- _Listed records_
········

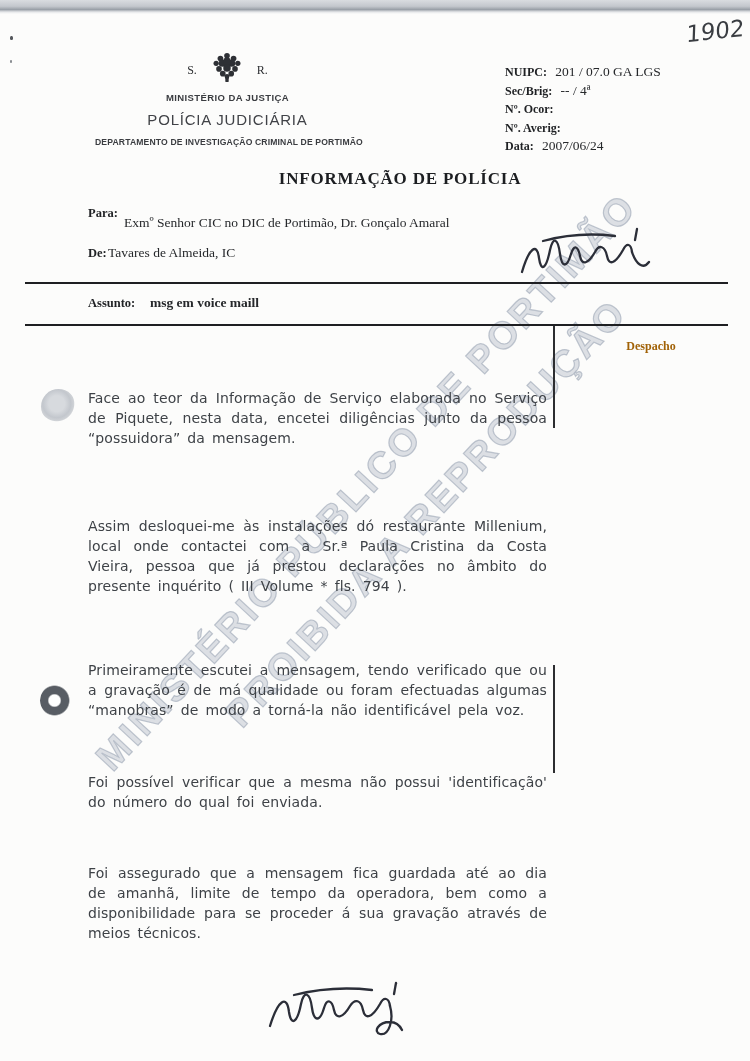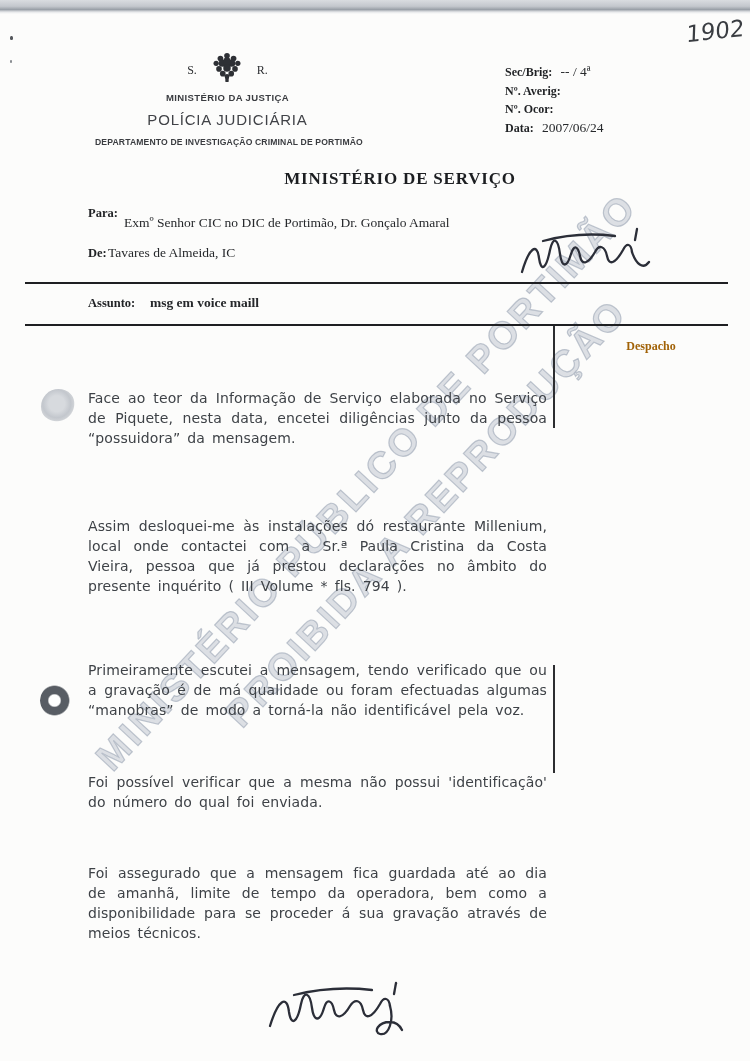--- a/index.html
+++ b/index.html
@@ -121,6 +121,10 @@
 
     <div class="abs meta-block">
       <div class="meta-row">
+        <span class="meta-label">NUIPC:</span>
+        <span class="meta-value">201 / 07.0 GA LGS</span>
+      </div>
+      <div class="meta-row">
         <span class="meta-label">Sec/Brig:</span>
         <span class="meta-value">-- / 4ª</span>
       </div>

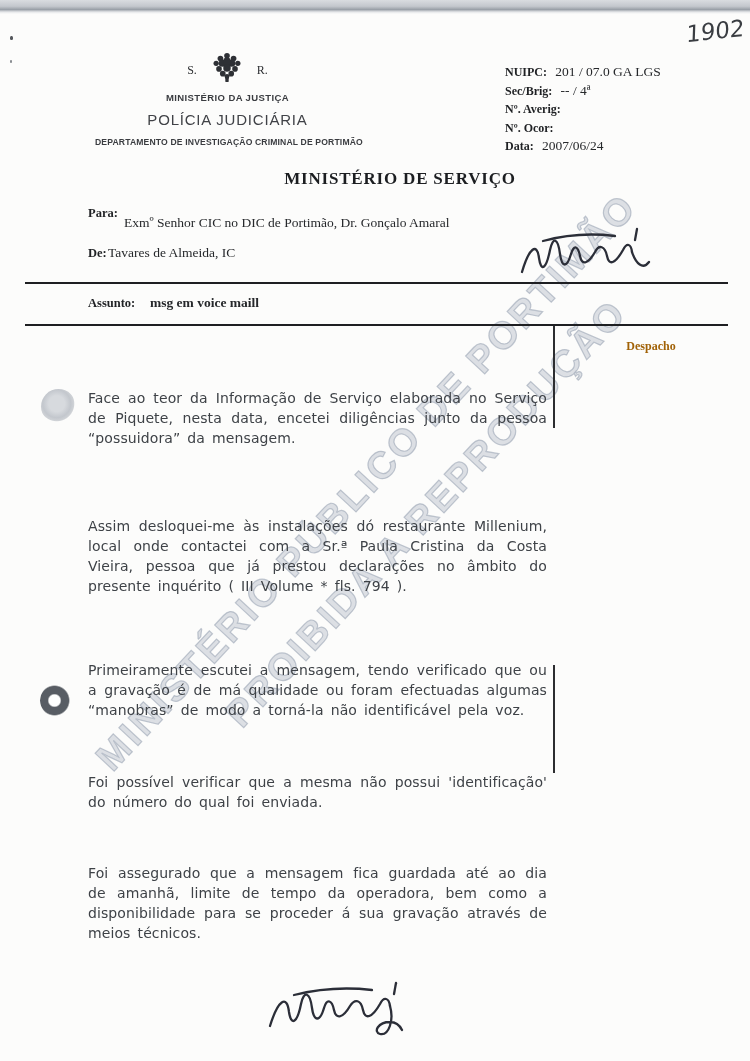--- a/index.html
+++ b/index.html
@@ -129,11 +129,11 @@
         <span class="meta-value">-- / 4ª</span>
       </div>
       <div class="meta-row">
-        <span class="meta-label">Nº. Averig:</span>
+        <span class="meta-label">Nº. Ocor:</span>
         <span class="meta-value"></span>
       </div>
       <div class="meta-row">
-        <span class="meta-label">Nº. Ocor:</span>
+        <span class="meta-label">Nº. Averig:</span>
         <span class="meta-value"></span>
       </div>
       <div class="meta-row">

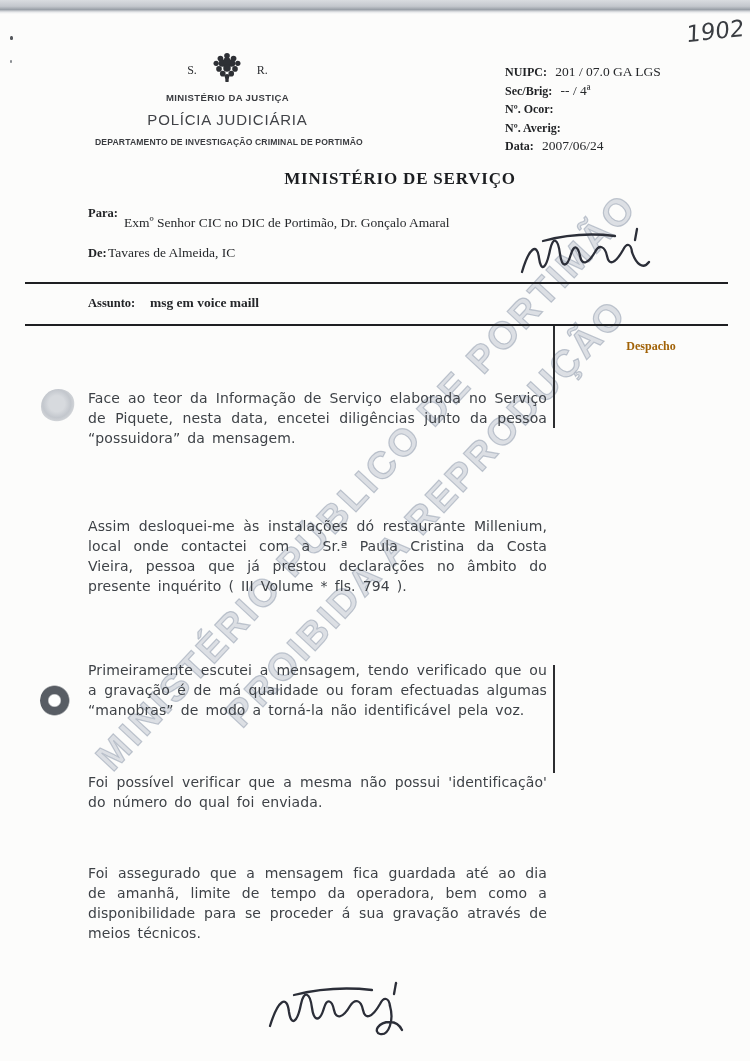--- a/index.html
+++ b/index.html
@@ -142,7 +142,7 @@
       </div>
     </div>
 
-    <div class="abs doc-title">MINISTÉRIO DE SERVIÇO</div>
+    <div class="abs doc-title">INFORMAÇÃO DE POLÍCIA</div>
 
     <div class="abs field-label" style="left:88px;top:206px;">Para:</div>
     <div class="abs field-value" style="left:124px;top:215px;">Exmº Senhor CIC no DIC de Portimão, Dr. Gonçalo Amaral</div>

········

- _Work to be completed_
Return an exact transcription of the material, with its pictures left out.

- _Reply to the task_
--- a/index.html
+++ b/index.html
@@ -121,6 +121,10 @@
 
     <div class="abs meta-block">
       <div class="meta-row">
+        <span class="meta-label">NUIPC:</span>
+        <span class="meta-value">201 / 07.0 GA LGS</span>
+      </div>
+      <div class="meta-row">
         <span class="meta-label">Sec/Brig:</span>
         <span class="meta-value">-- / 4ª</span>
       </div>

--- a/index.html
+++ b/index.html
@@ -129,11 +129,11 @@
         <span class="meta-value">-- / 4ª</span>
       </div>
       <div class="meta-row">
-        <span class="meta-label">Nº. Averig:</span>
+        <span class="meta-label">Nº. Ocor:</span>
         <span class="meta-value"></span>
       </div>
       <div class="meta-row">
-        <span class="meta-label">Nº. Ocor:</span>
+        <span class="meta-label">Nº. Averig:</span>
         <span class="meta-value"></span>
       </div>
       <div class="meta-row">

--- a/index.html
+++ b/index.html
@@ -142,7 +142,7 @@
       </div>
     </div>
 
-    <div class="abs doc-title">MINISTÉRIO DE SERVIÇO</div>
+    <div class="abs doc-title">INFORMAÇÃO DE POLÍCIA</div>
 
     <div class="abs field-label" style="left:88px;top:206px;">Para:</div>
     <div class="abs field-value" style="left:124px;top:215px;">Exmº Senhor CIC no DIC de Portimão, Dr. Gonçalo Amaral</div>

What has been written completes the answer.